Flood Prediction

Since June of 2001, the SMU Database Research Group has been attempting to use Data Mining techniques to make predictions using data that is spatially and temporally distributed.

Challenge:

Our specific application is to try and predict flood events on a river using data about the current and past weather conditions. The techniques we have explored so far include time-series analysis, neural networks, and Markov models.

Research:

We have focused on applying the principles of Hidden Markov Models (HMMs) and derived models to solve the problem above. A HMM is made up of two stochastic (or probabilistic) processes that can produce a sequence of observable symbols. HMMs can be trained to 'recognize' a particular sequence of symbols using specialized algorithms. In one of my proposals for solving the flood problem, several HMMs are trained to recognize the weather conditions that precede a flood event. The hope is that they will be able to predict a flood before it happens based on the current weather conditions.

Proposals:

We are also attempting to model the water level of a river using the internal states of a HMM. The weather conditions that influence the water level are allowed to influence the transitions between the states in the HMM. The hope is that, given a set of weather conditions that precede a flood, the HMM will make the state transitions that lead to a 'flood state'.

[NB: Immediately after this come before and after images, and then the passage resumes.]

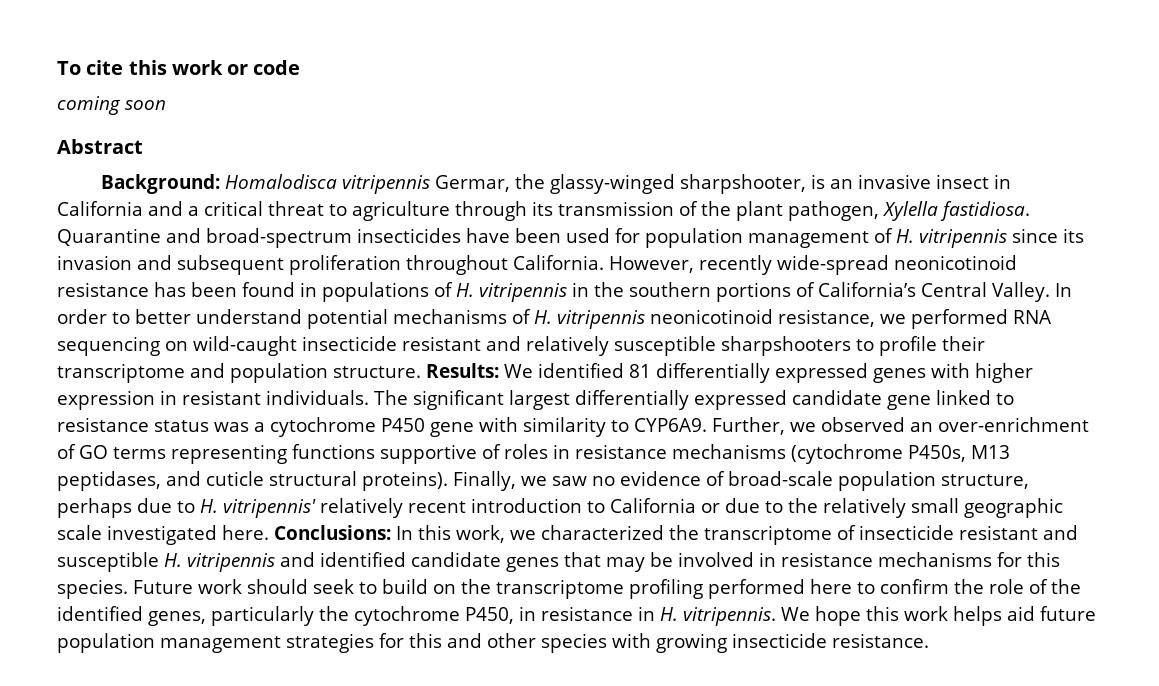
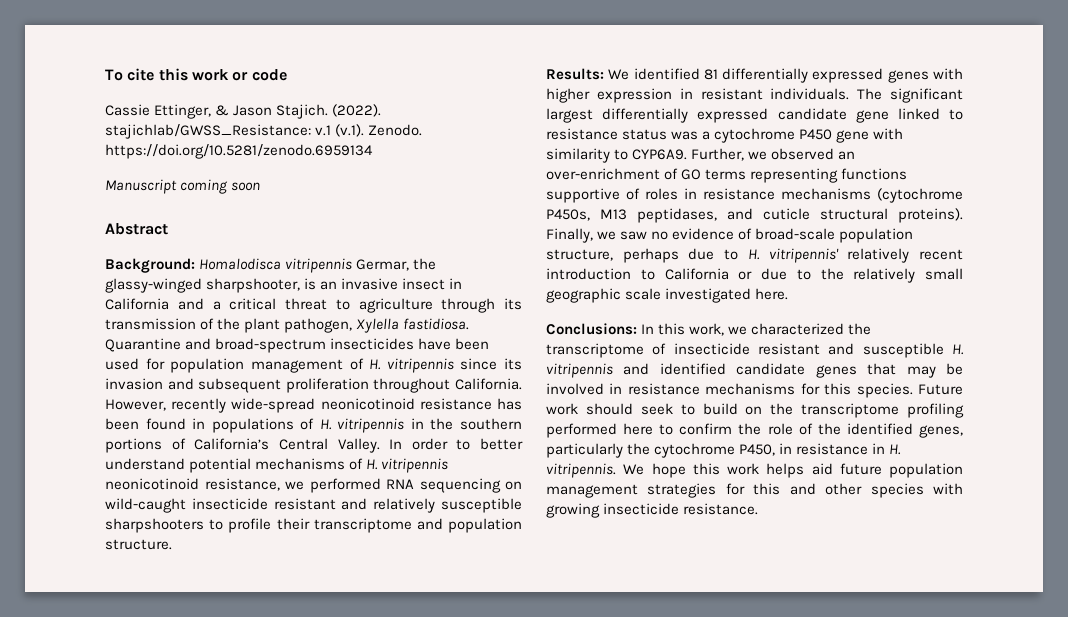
- coming soon
+ Cassie Ettinger, & Jason Stajich. (2022). stajichlab/GWSS_Resistance: v.1 (v.1). Zenodo. https://doi.org/10.5281/zenodo.6959134
+ Manuscript coming soon
- In order to better understand potential mechanisms of H. vitripennis neonicotinoid resistance, we performed RNA sequencing on wild-caught insecticide resistant and relatively susceptible sharpshooters to profile their transcriptome and population structure. Results: We identified 81 differentially expressed genes with higher expression in resistant individuals.
+ In order to better understand potential mechanisms of H. vitripennis neonicotinoid resistance, we performed RNA sequencing on wild-caught insecticide resistant and relatively susceptible sharpshooters to profile their transcriptome and population structure.
+ Results: We identified 81 differentially expressed genes with higher expression in resistant individuals.
- Finally, we saw no evidence of broad-scale population structure, perhaps due to H. vitripennis' relatively recent introduction to California or due to the relatively small geographic scale investigated here. Conclusions: In this work, we characterized the transcriptome of insecticide resistant and susceptible H. vitripennis and identified candidate genes that may be involved in resistance mechanisms for this species.
+ Finally, we saw no evidence of broad-scale population structure, perhaps due to H. vitripennis' relatively recent introduction to California or due to the relatively small geographic scale investigated here.
+ Conclusions: In this work, we characterized the transcriptome of insecticide resistant and susceptible H. vitripennis and identified candidate genes that may be involved in resistance mechanisms for this species.

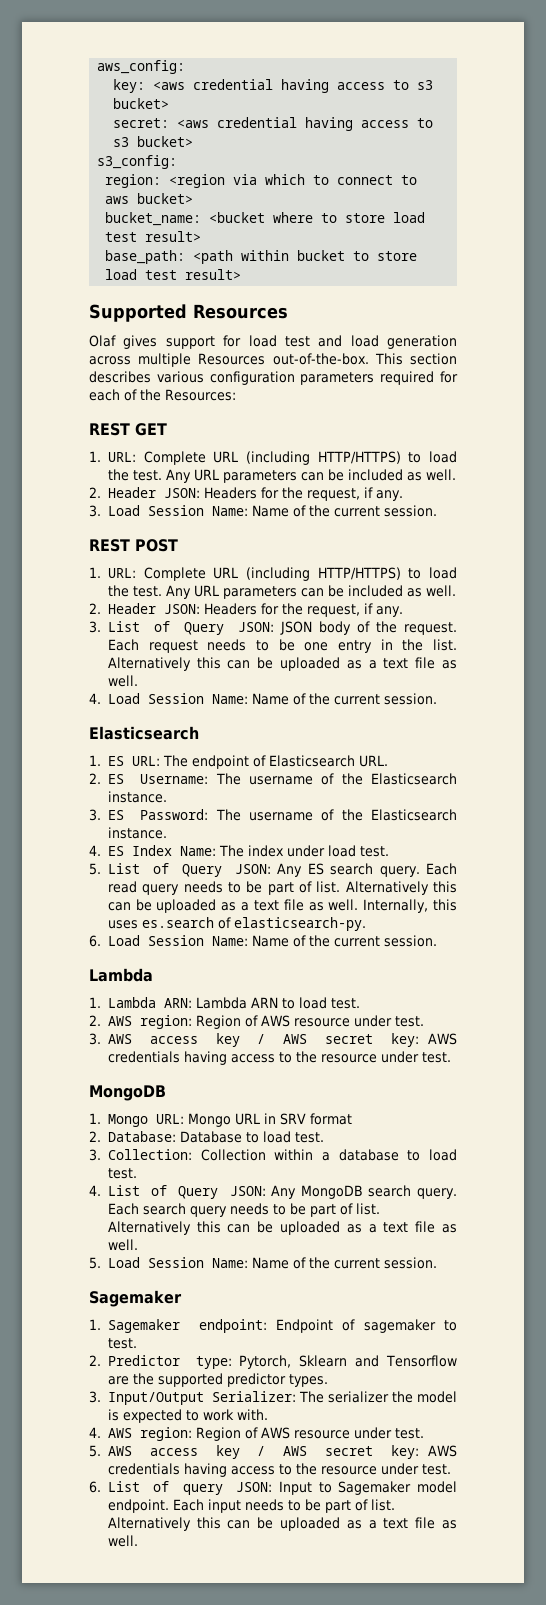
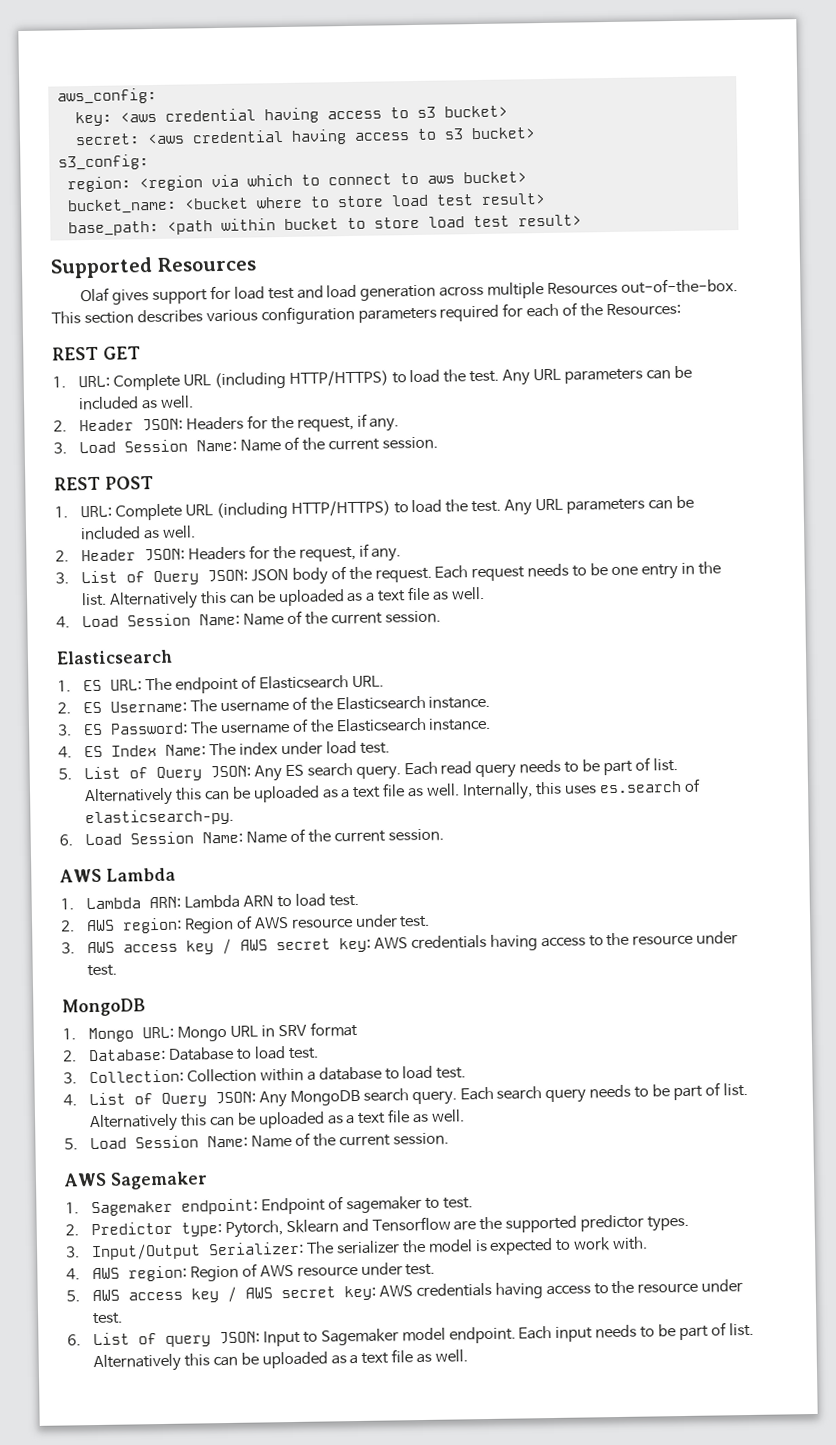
  6. Load Session Name: Name of the current session.
- Lambda
+ AWS Lambda
  5. Load Session Name: Name of the current session.
- Sagemaker
+ AWS Sagemaker

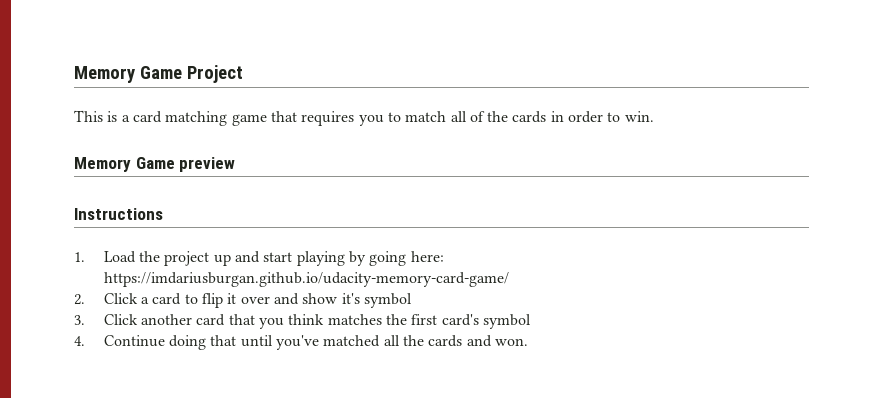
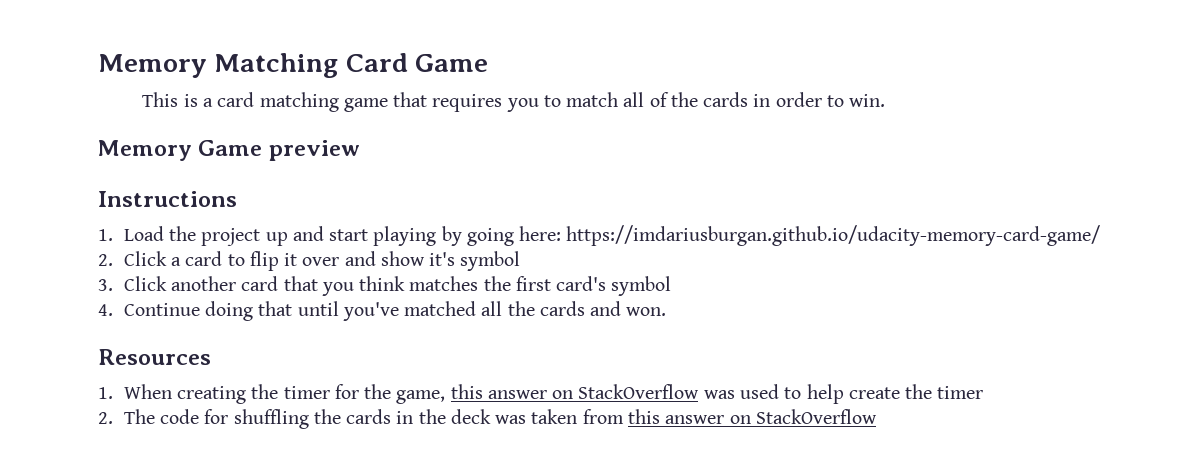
- Memory Game Project
+ Memory Matching Card Game
+ Resources
+ 1. When creating the timer for the game, this answer on StackOverflow was used to help create the timer
+ 2. The code for shuffling the cards in the deck was taken from this answer on StackOverflow

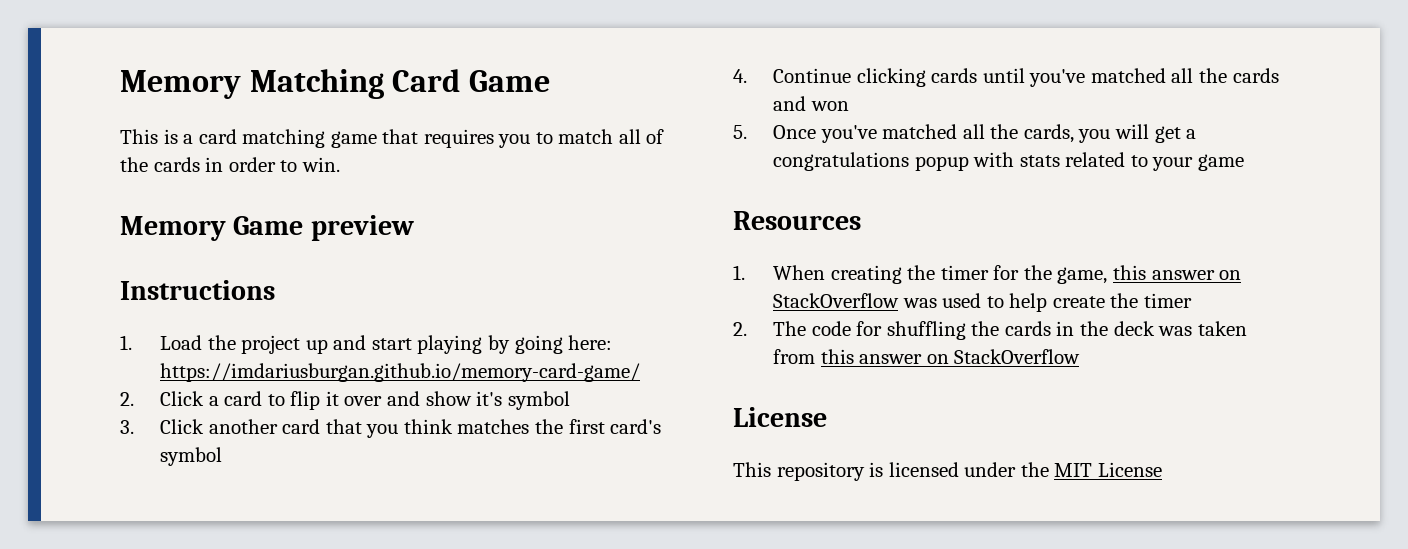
- 1. Load the project up and start playing by going here: https://imdariusburgan.github.io/udacity-memory-card-game/
+ 1. Load the project up and start playing by going here: https://imdariusburgan.github.io/memory-card-game/
- 4. Continue doing that until you've matched all the cards and won.
+ 4. Continue clicking cards until you've matched all the cards and won
+ 5. Once you've matched all the cards, you will get a congratulations popup with stats related to your game
  2. The code for shuffling the cards in the deck was taken from this answer on StackOverflow
+ License
+ This repository is licensed under the MIT License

The proposals are quite simple conceptually but, as they say in speech recognition research, the devil is in the details. Both models have been implemented in Java and are currently being tested using simple data sets and looking for ways to improve their performance.

In preliminary tests, the models have performed well using best-case or trivial scenarios but have produced large errors on the more realistic datasets. By making some modifications to the models, we hope to reduce these errors so that we can eventually decide how appropriate HMMs are for modeling river conditions. HMMs are efficient at modeling real world processes that are characterized by periods of steady behavior and periods of gradual change.

This research project was initially motivated by the SIVAM project -- an effort to monitor the conditions of the Amazon River in Brazil. Our long-term goal is to adapt some of our models to make flood predictions on the Amazon River. In the mean time, we hope to submit some papers describing our models and their performance.